Study material:

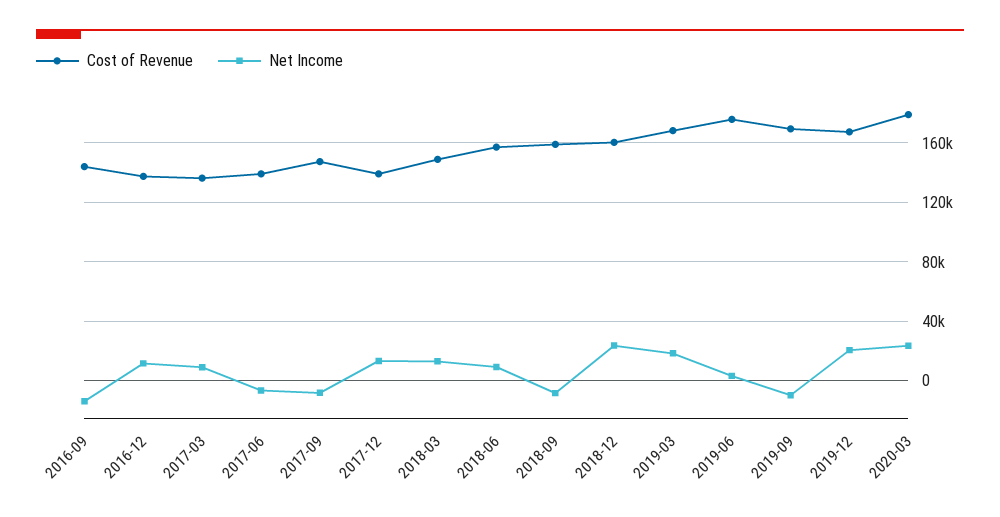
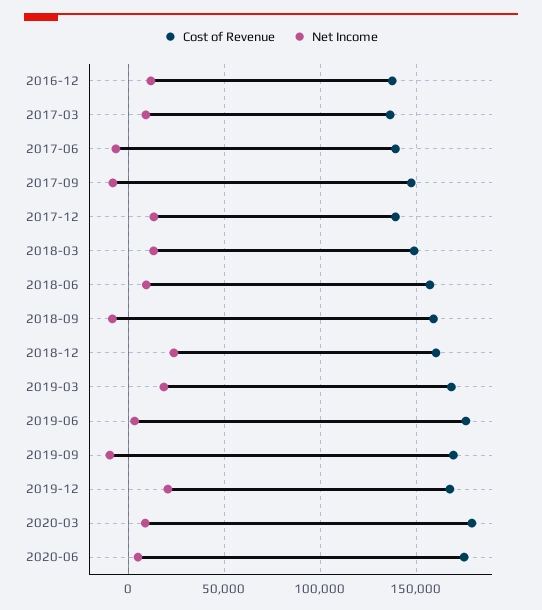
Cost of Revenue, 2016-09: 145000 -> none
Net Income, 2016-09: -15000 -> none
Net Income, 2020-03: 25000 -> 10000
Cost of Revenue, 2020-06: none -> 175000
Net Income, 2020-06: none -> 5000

Action item: Return all the records above exactly, pictures omitted.

Response area:
Cost of Revenue, 2016-09: 145000 -> none
Net Income, 2016-09: -15000 -> none
Net Income, 2020-03: 25000 -> 10000
Cost of Revenue, 2020-06: none -> 175000
Net Income, 2020-06: none -> 5000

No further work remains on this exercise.